Pathology consultation during surgery; cytologic examination (eg, touch prep, squash prep), each additional site (List separately in addition to code for primary procedure)
CPT4 code
Name of the Procedure:
Pathology Consultation During Surgery; Cytologic Examination (e.g., touch prep, squash prep), Each Additional Site
Summary
During a surgery, a pathologist may perform a cytologic examination using methods such as touch prep or squash prep to rapidly evaluate tissue samples. This procedure helps in diagnosing conditions immediately, influencing surgical decisions on the spot.
Purpose
This procedure addresses the need for rapid diagnosis of malignancies or other pathological conditions during surgery. The goal is to provide immediate information that can guide surgical treatment decisions, ensuring the best possible outcomes for the patient.
Indications
- Suspicion of cancer or other pathological conditions during surgery.
- Need for immediate diagnosis to decide on the extent of surgery.
- Verification of clear margins in tumor excision.

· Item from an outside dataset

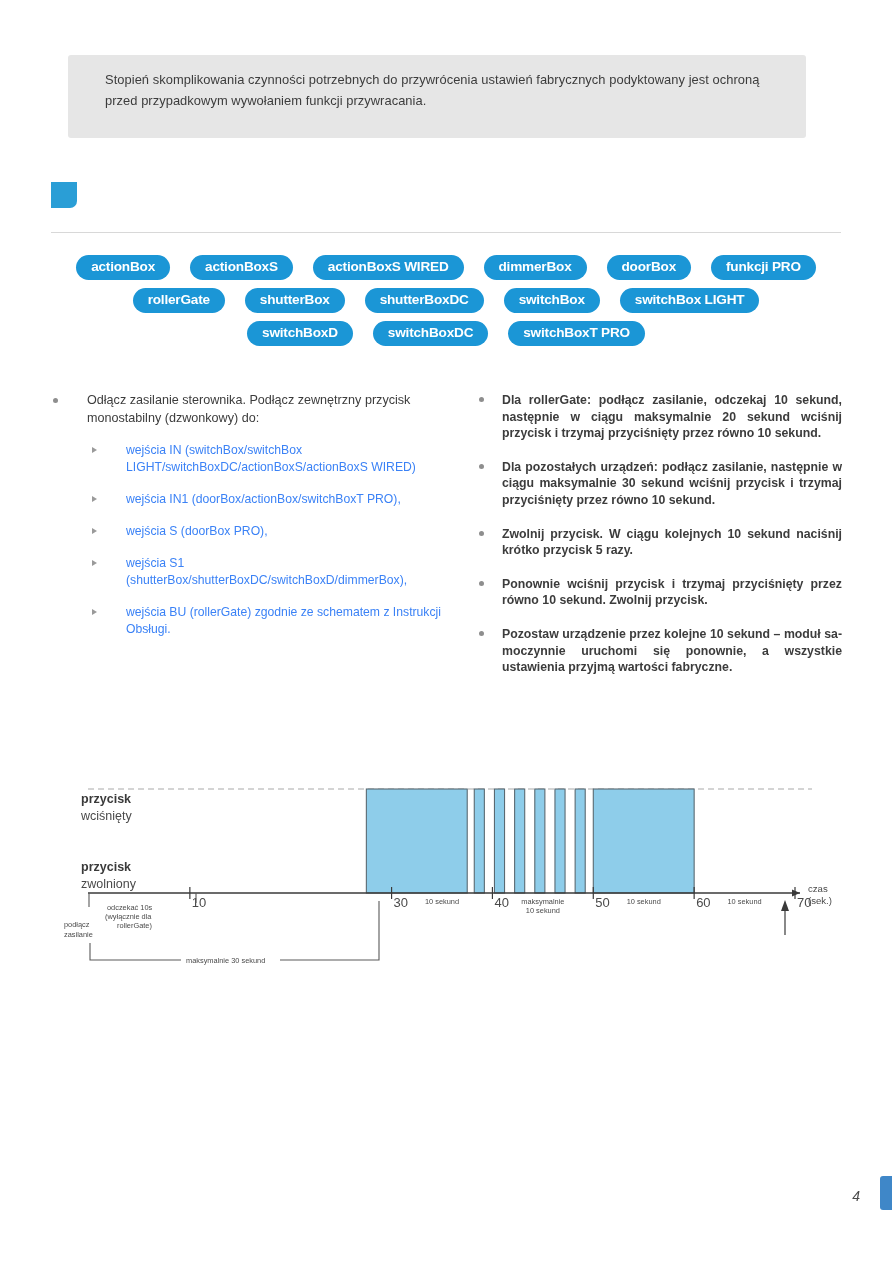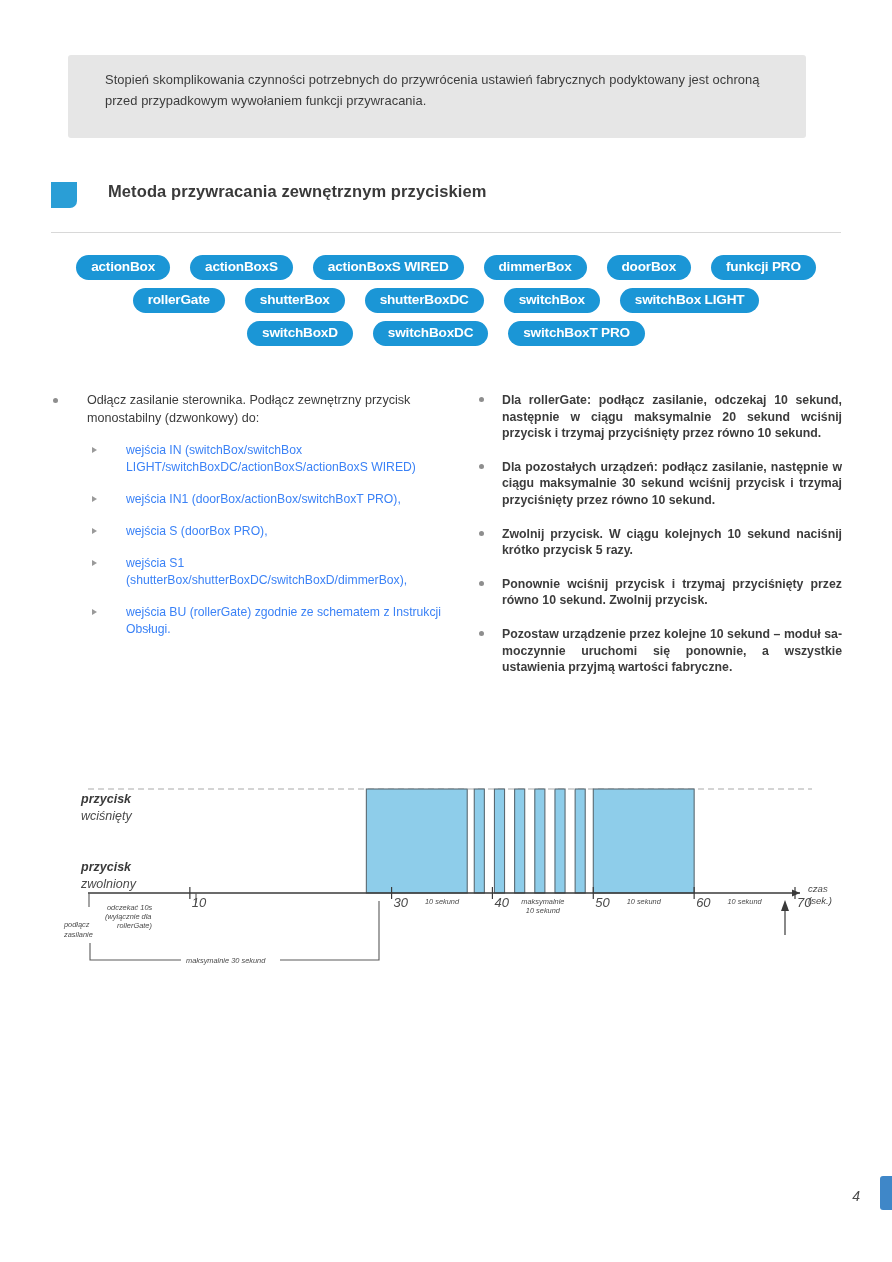"Metoda przywracania zewnętrznym" div.sec-title { html: <div>Metoda przywracania zewnętrznym przyciskiem</div> -> none }
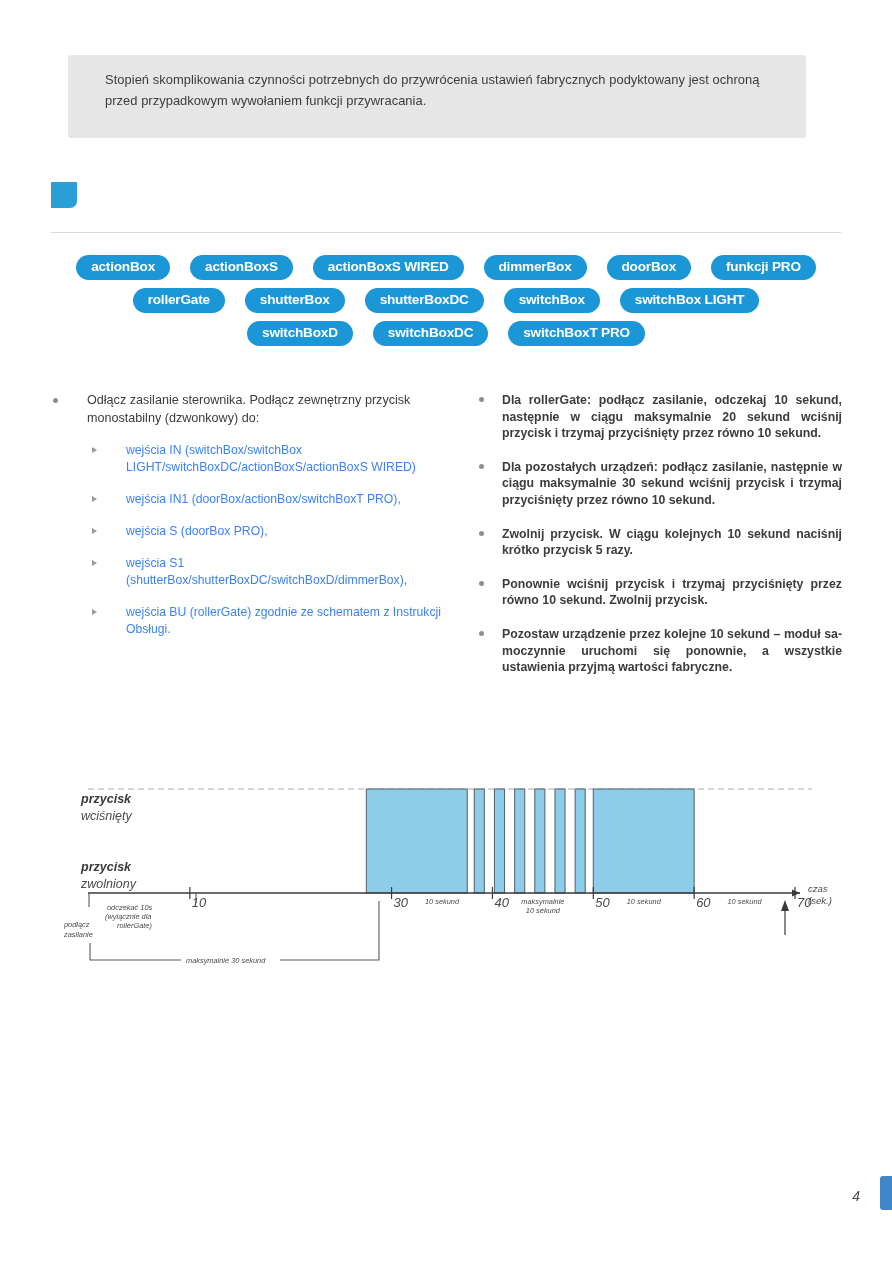"przycisk" .diagram { font-style: italic -> none }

- Patient factors: A candidate undergoing surgery that may require immediate pathological assessment.
Preparation
- Patients typically follow fasting guidelines before surgery.

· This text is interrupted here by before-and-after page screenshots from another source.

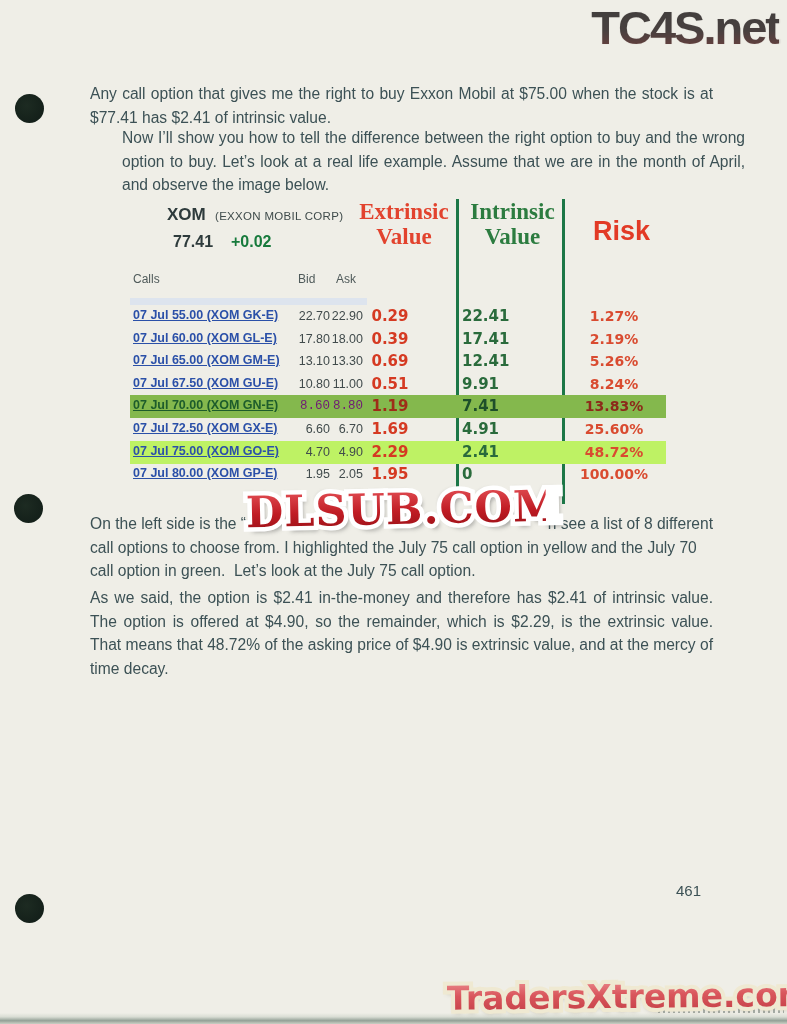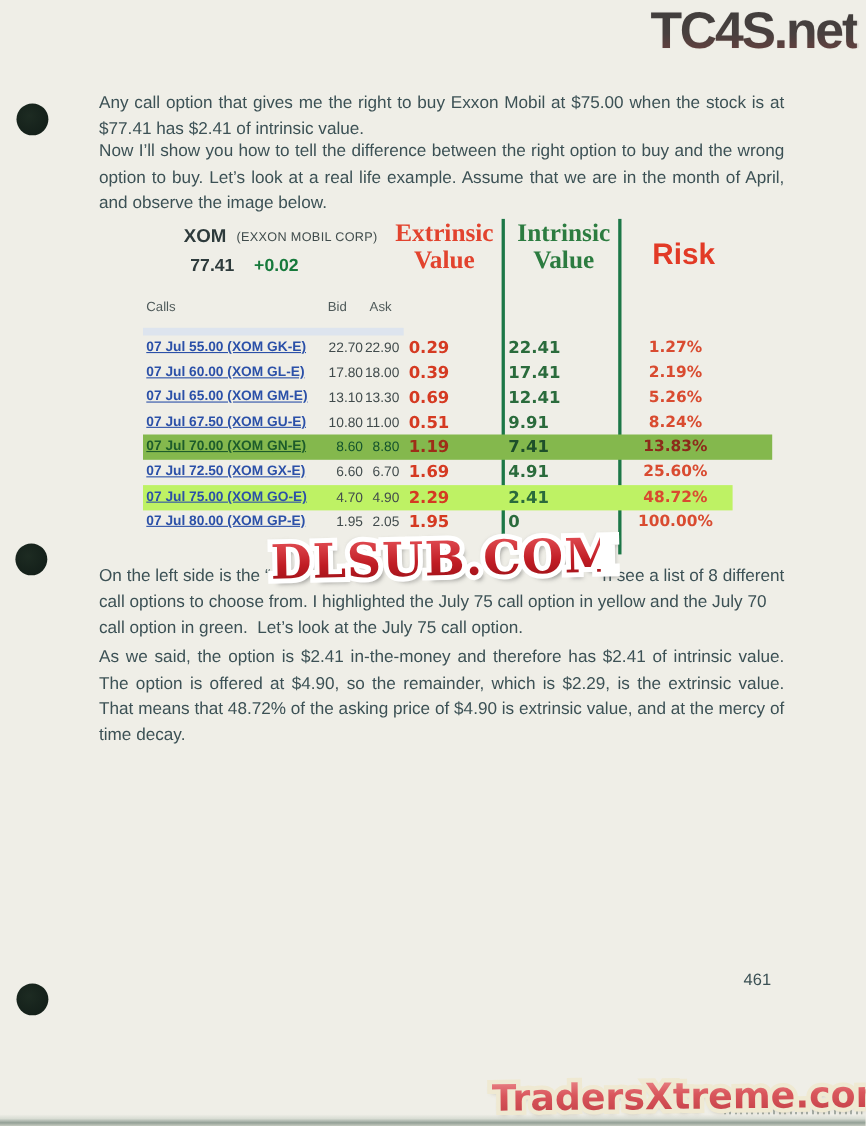"Now I’ll show you how" div.para { margin-left: none -> 32px }
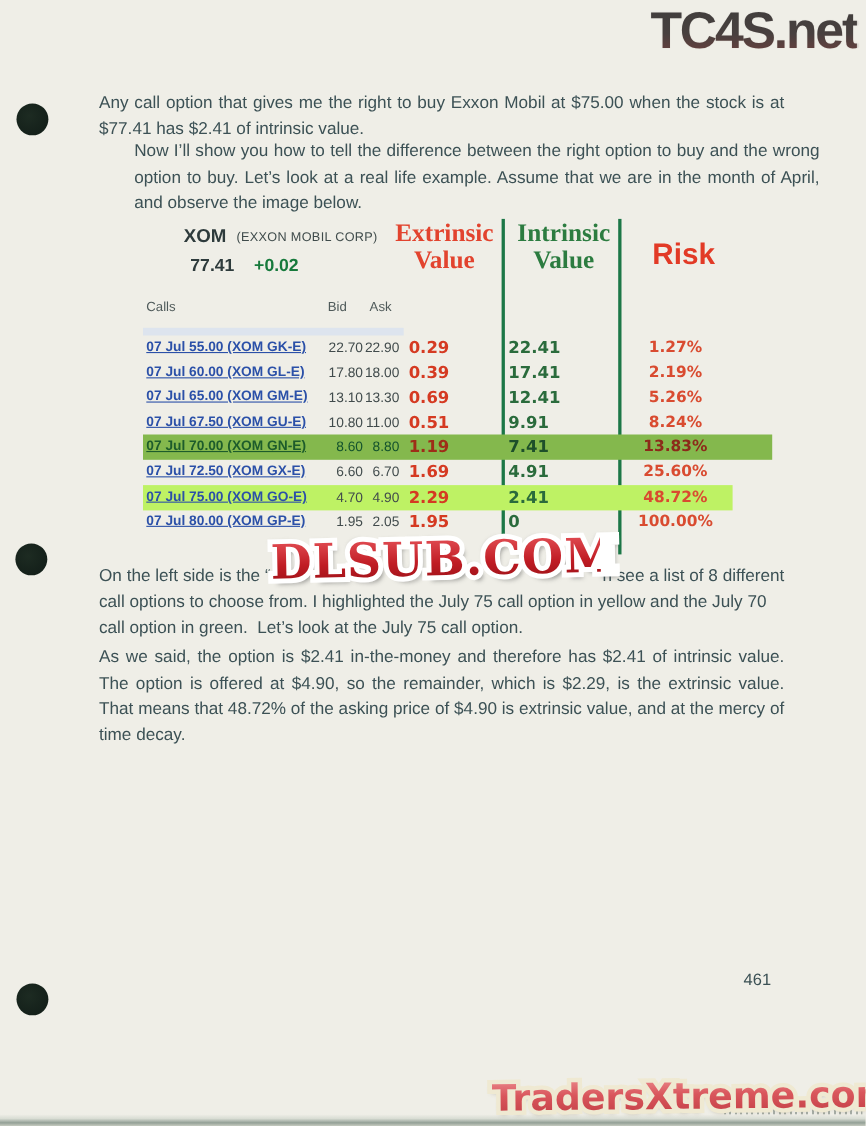"07 Jul 70.00 (XOM GN-E)" div.trow { padding-left: 36px -> none }
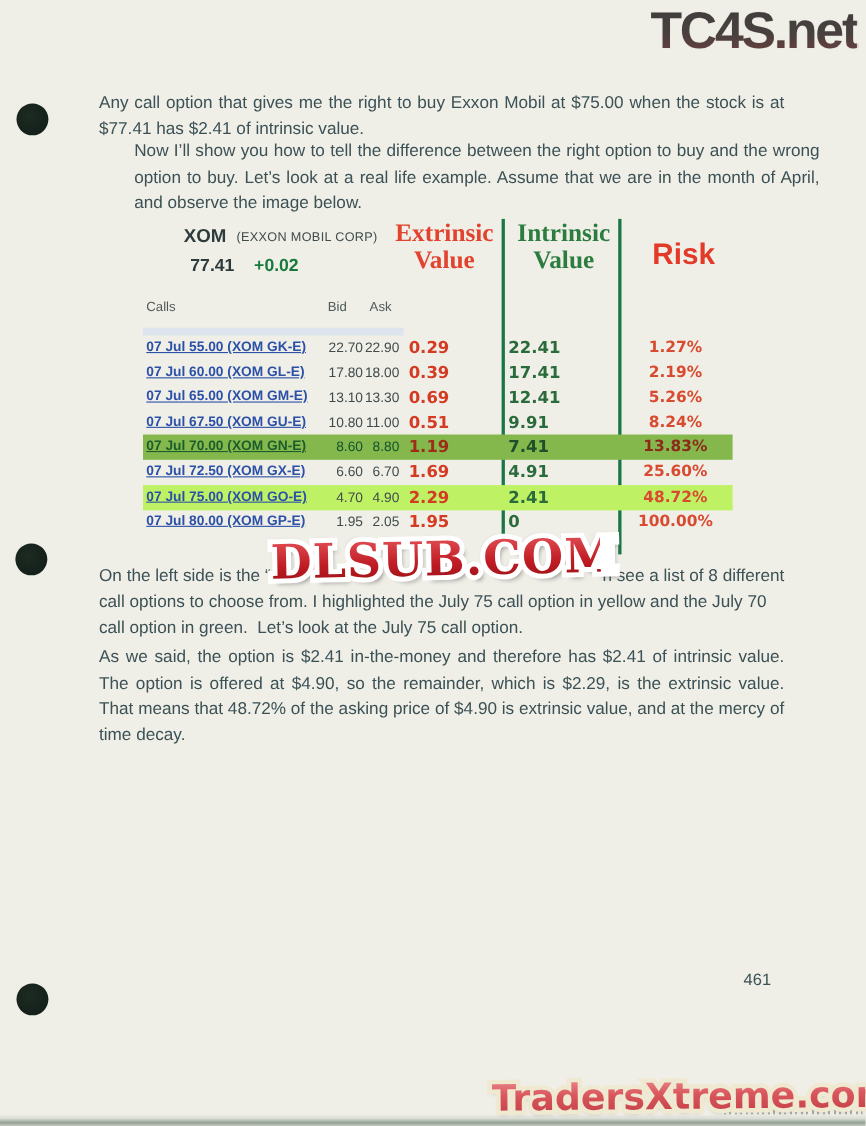"8.60" .hl-green .bid,.hl-green .ask { color: #14532d -> #701a75; font-family: none -> Liberation Mono, monospace }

- Preoperative diagnostic tests such as imaging or biopsy may be performed to guide the surgery.
- Medication adjustments and cessation of certain drugs (e.g., blood thinners) as advised by the healthcare team.
Procedure Description
- During surgery, the surgeon identifies areas for sampling.
- Tissue samples are obtained from the surgical site.
- For touch prep, the sample is touched to a glass slide to transfer cells. For squash prep, the tissue is squashed between two slides to spread cells thinly.
- The slides are quickly stained and examined under a microscope by the pathologist.
- The pathologist communicates findings to the surgical team immediately.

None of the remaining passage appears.